Pierre Bourgois est maître de conférences en science politique à l’Université catholique de l’Ouest (Angers) et auteur du Néoconservatisme américain. La démocratie pour étendard (PUF, 2023). La pensée néoconservatrice a longtemps guidé l’action américaine au Moyen-Orient, notamment lors de la présidence de George W. Bush [2001-2009] et de sa guerre contre l’« axe du Mal », en 2002. Pierre Bourgois analyse les interventions extérieures de l’actuelle administration Trump au regard du mouvement néoconservateur.
L’intervention en Iran rapproche-t-elle Donald Trump des néoconservateurs américains ?

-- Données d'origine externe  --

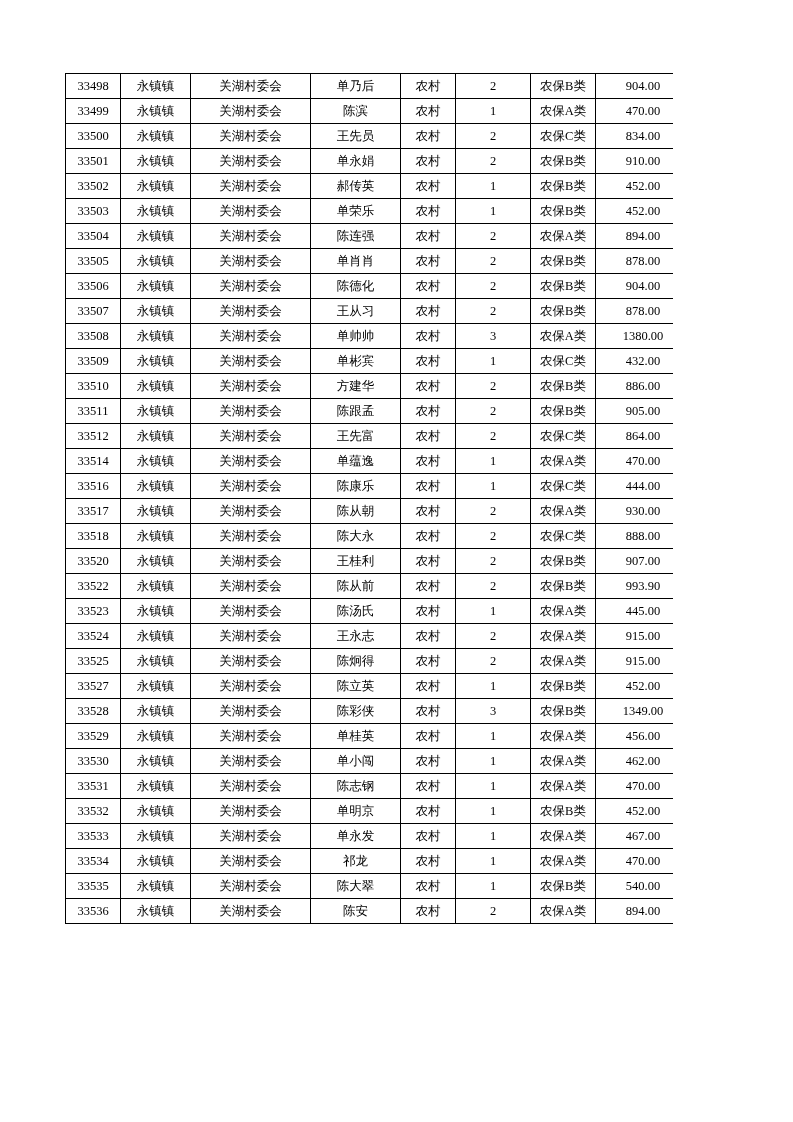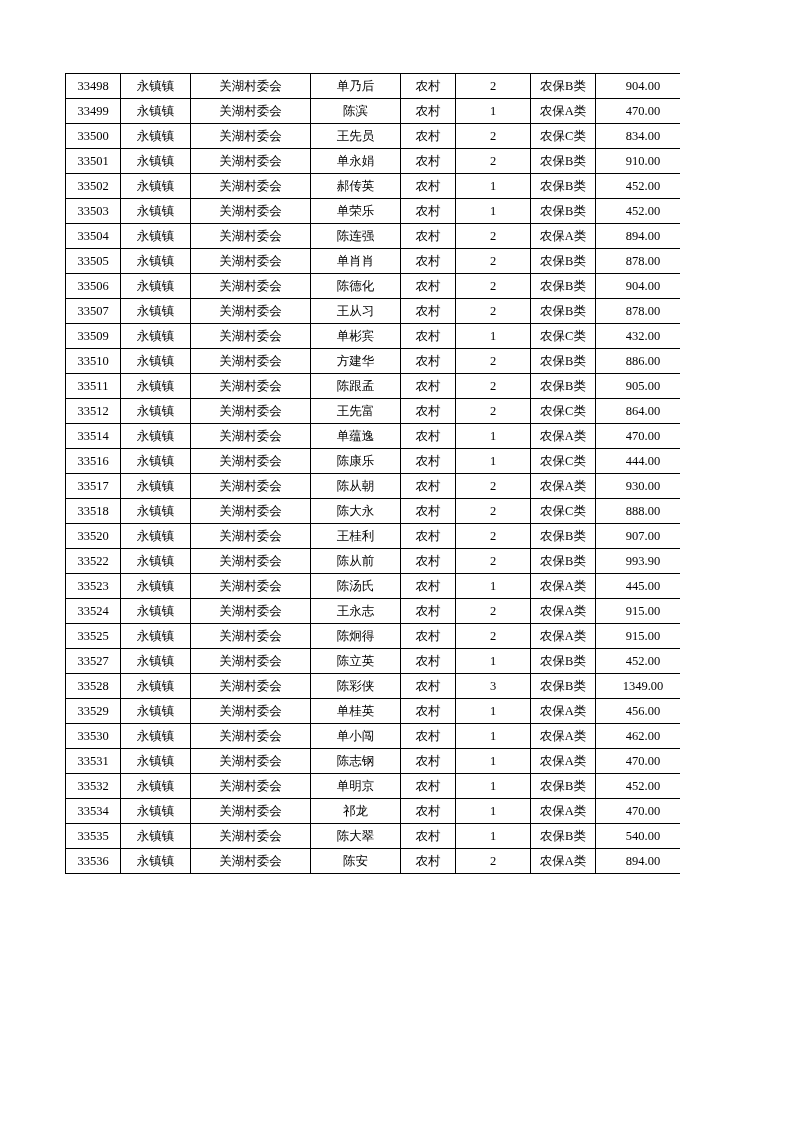"33498" .page { padding-left: 7px -> none }
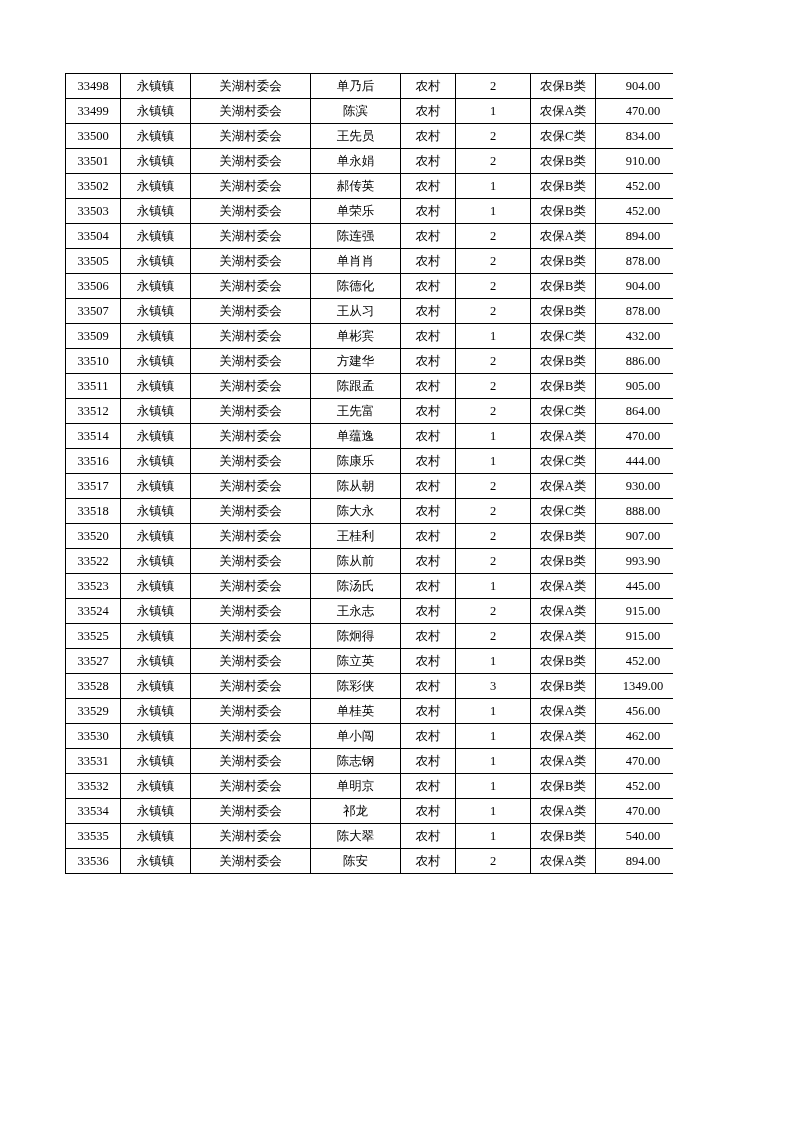"33508" tr { html: none -> <tr> <td>33508</td> <td>永镇镇</td> <td>关湖村委会</td> <td>单帅帅</td> <td>农村</td> <td>3</td> <td>农保A类</td> <td>1380.00</td> </tr> }
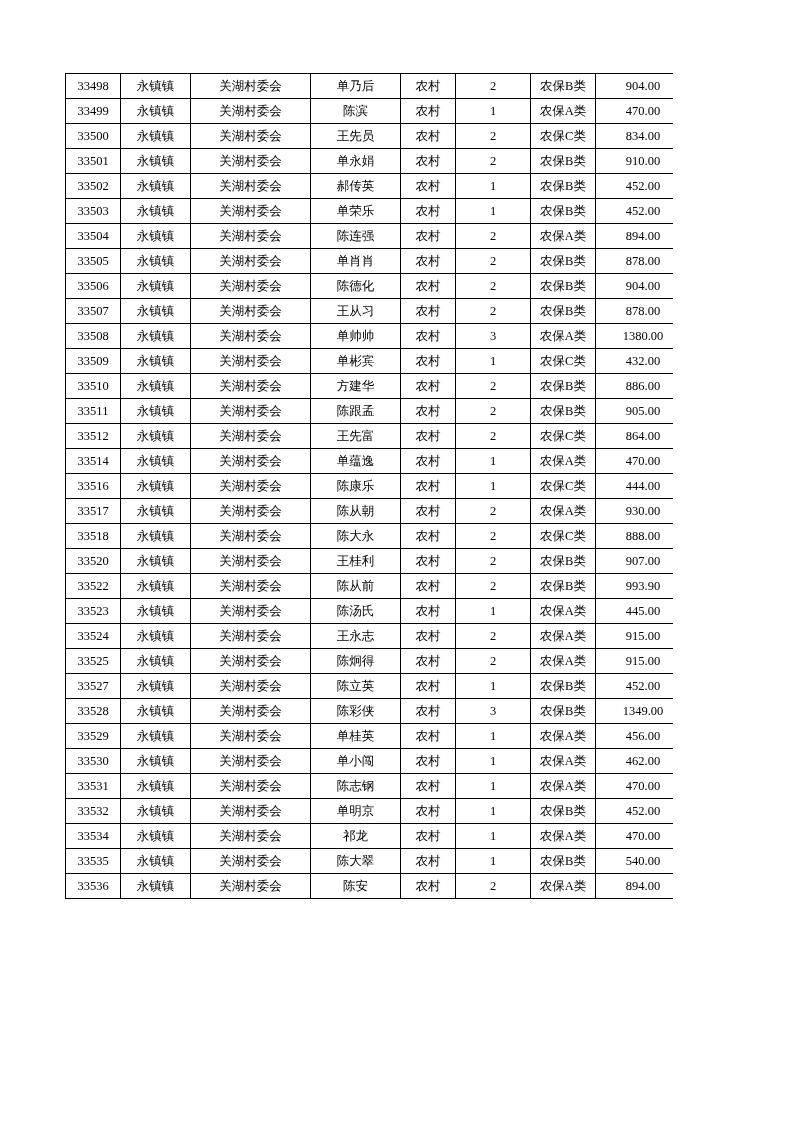"33533" tr { html: none -> <tr> <td>33533</td> <td>永镇镇</td> <td>关湖村委会</td> <td>单永发</td> <td>农村</td> <td>1</td> <td>农保A类</td> <td>467.00</td> </tr> }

Trump s’est toujours opposé à eux. Pour les néoconservateurs, la défense d’un interventionnisme américain au nom de la démocratie demeure centrale. C’est l’idée selon laquelle les Etats-Unis doivent agir comme un « gendarme du monde ». Or, alors qu’il n’était encore, en avril 2016, que candidat à la Maison Blanche, Donald Trump avait affirmé qu’il n’enverrait plus de soldats américains se faire tuer pour des guerres sans fin au Moyen-Orient. Le phénomène Trump en politique étrangère témoigne à cette période d’une réaction aux quinze années passées – du virage interventionniste néoconservateur post-11-Septembre de George W. Bush à l’incapacité de désengagement de Barack Obama.
On croyait alors à un retour de l’isolationnisme américain…
Trump n’est pas isolationniste. Il est jacksonien (d’après Andrew Jackson, le septième président américain, de 1829 à 1837). Le jacksonisme, cette approche de politique étrangère analysée par l’universitaire Walter Russell Mead, mêle isolationnisme et réalisme : il s’agit, pour résumer, d’être relativement réservé vis-à-vis des interventions à l’international, sauf lorsque l’honneur et la crédibilité des Etats-Unis sont en jeu, ce qui nécessite alors une utilisation ponctuelle, mais décomplexée, de la force armée. Ainsi, l’Amérique n’aurait pas vocation à se lancer dans des grandes aventures au nom de la démocratie, comme le souhaitent les « neocons », qui honnissent, eux, l’isolationnisme et les visions dénuées d’ambitions idéalistes.